Introduction: The widely-used, tamoxifen-inducible, smooth muscle (SM)-specific Cre, Myh11-CreER^T2 , suffers from two disadvantages: 1) it is carried on the Y-chromosome and thus only effective for gene deletion in male mice, and 2) it recombines in both vascular and non-vascular SM, potentially leading to unwanted or confounding gastrointestinal phenotypes. Here, we tested the effectiveness of a new, SM-specific Cre, based on the integrin α8 promoter (Itga8-CreER^T2 ), that has been recently developed and characterized, to assess the effects of Cav1.2 deletion on mouse lymphatic SM function.

Methods: Cav1.2 (the L-type voltage-gated calcium channel) is essential for lymphatic pacemaking and contraction and its deletion using either Myh11-CreER^T2 or Itga8-CreER^T2 abolished spontaneous lymphatic contractions. Mouse lymphatic contractile function was assessed using two ex vivo methods.

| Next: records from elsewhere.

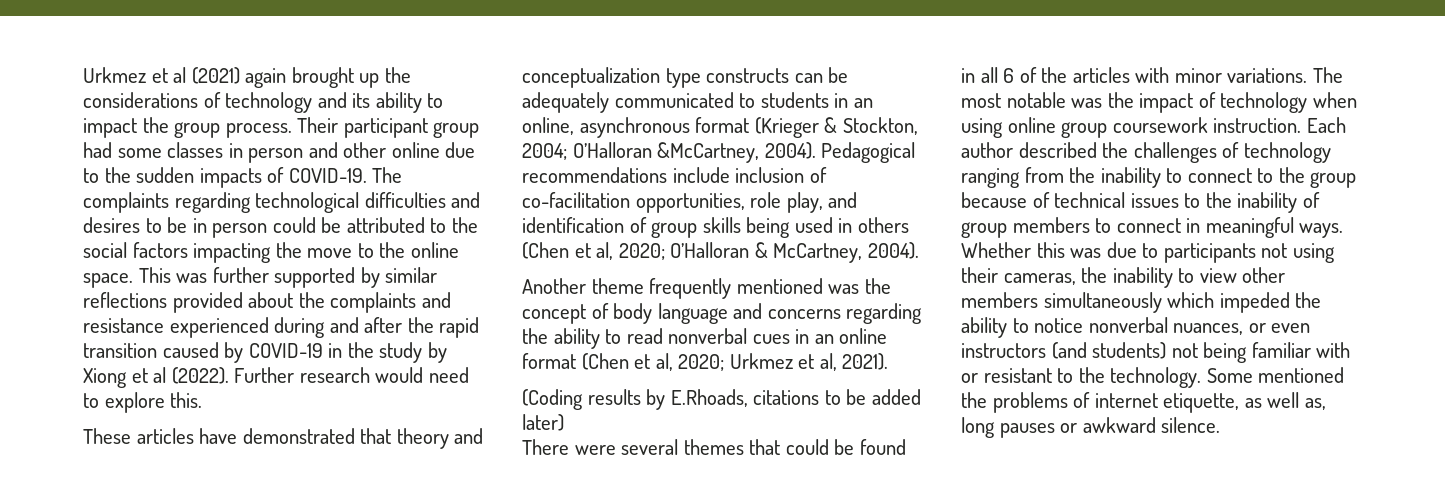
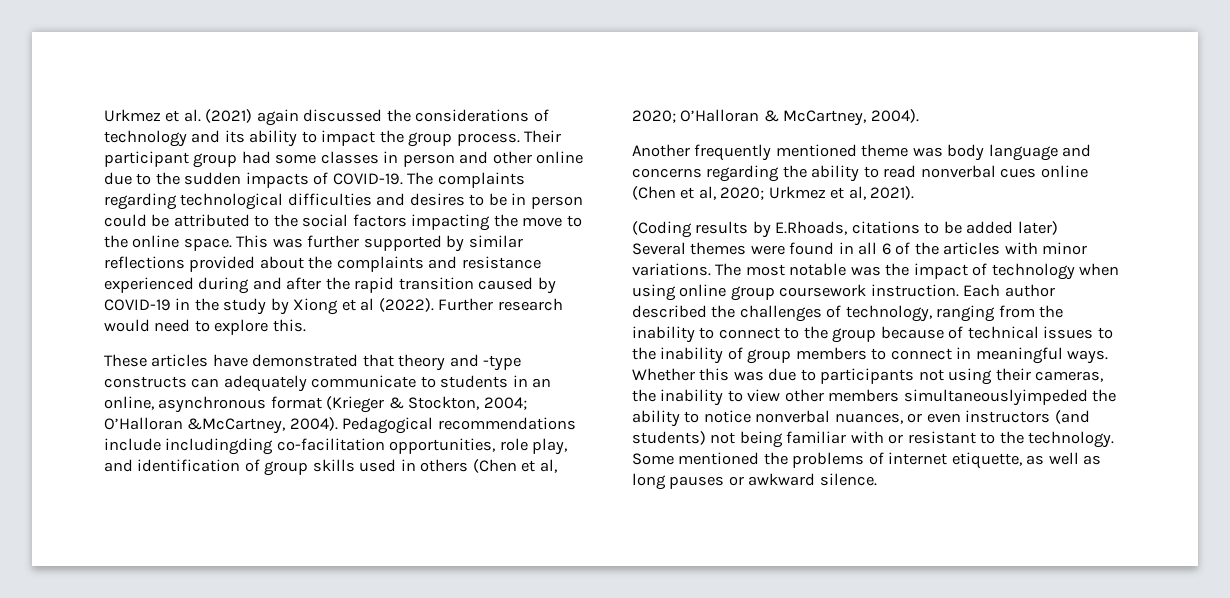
- Urkmez et al (2021) again brought up the considerations of technology and its ability to impact the group process.
+ Urkmez et al. (2021) again discussed the considerations of technology and its ability to impact the group process.
- These articles have demonstrated that theory and conceptualization type constructs can be adequately communicated to students in an online, asynchronous format (Krieger & Stockton, 2004; O’Halloran &McCartney, 2004).
+ These articles have demonstrated that theory and -type constructs can adequately communicate to students in an online, asynchronous format (Krieger & Stockton, 2004; O’Halloran &McCartney, 2004).
- Pedagogical recommendations include inclusion of co-facilitation opportunities, role play, and identification of group skills being used in others (Chen et al, 2020; O’Halloran & McCartney, 2004).
+ Pedagogical recommendations include includingding co-facilitation opportunities, role play, and identification of group skills used in others (Chen et al, 2020; O’Halloran & McCartney, 2004).
- Another theme frequently mentioned was the concept of body language and concerns regarding the ability to read nonverbal cues in an online format (Chen et al, 2020; Urkmez et al, 2021).
+ Another frequently mentioned theme was body language and concerns regarding the ability to read nonverbal cues online (Chen et al, 2020; Urkmez et al, 2021).
- There were several themes that could be found in all 6 of the articles with minor variations.
+ Several themes were found in all 6 of the articles with minor variations.
- Each author described the challenges of technology ranging from the inability to connect to the group because of technical issues to the inability of group members to connect in meaningful ways.
+ Each author described the challenges of technology, ranging from the inability to connect to the group because of technical issues to the inability of group members to connect in meaningful ways.
- Whether this was due to participants not using their cameras, the inability to view other members simultaneously which impeded the ability to notice nonverbal nuances, or even instructors (and students) not being familiar with or resistant to the technology.
+ Whether this was due to participants not using their cameras, the inability to view other members simultaneouslyimpeded the ability to notice nonverbal nuances, or even instructors (and students) not being familiar with or resistant to the technology.
- Some mentioned the problems of internet etiquette, as well as, long pauses or awkward silence.
+ Some mentioned the problems of internet etiquette, as well as long pauses or awkward silence.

Results: Myh11-CreER^T2 ; Cav1.2 ^f/f mice died of gastrointestinal obstruction within 20 days of the first tamoxifen injection, preceded by several days of progressively poor health, with symptoms including weight loss, poor grooming, hunched posture, and reduced overall activity. In contrast, Itga8-CreER^T2 ; Cav1.2 ^f/f mice survived for >80 days after induction and were in normal health until the time of sacrifice for experimental studies. Cav1.2 deletion was equally effective in male and female mice.

Discussion: Our results demonstrate that Itga8-CreER ^T2 can be used to effectively delete genes in lymphatic smooth muscle while avoiding potentially lethal visceral myopathy and allowing comparative studies of lymphatic contractile function in both male and female mice.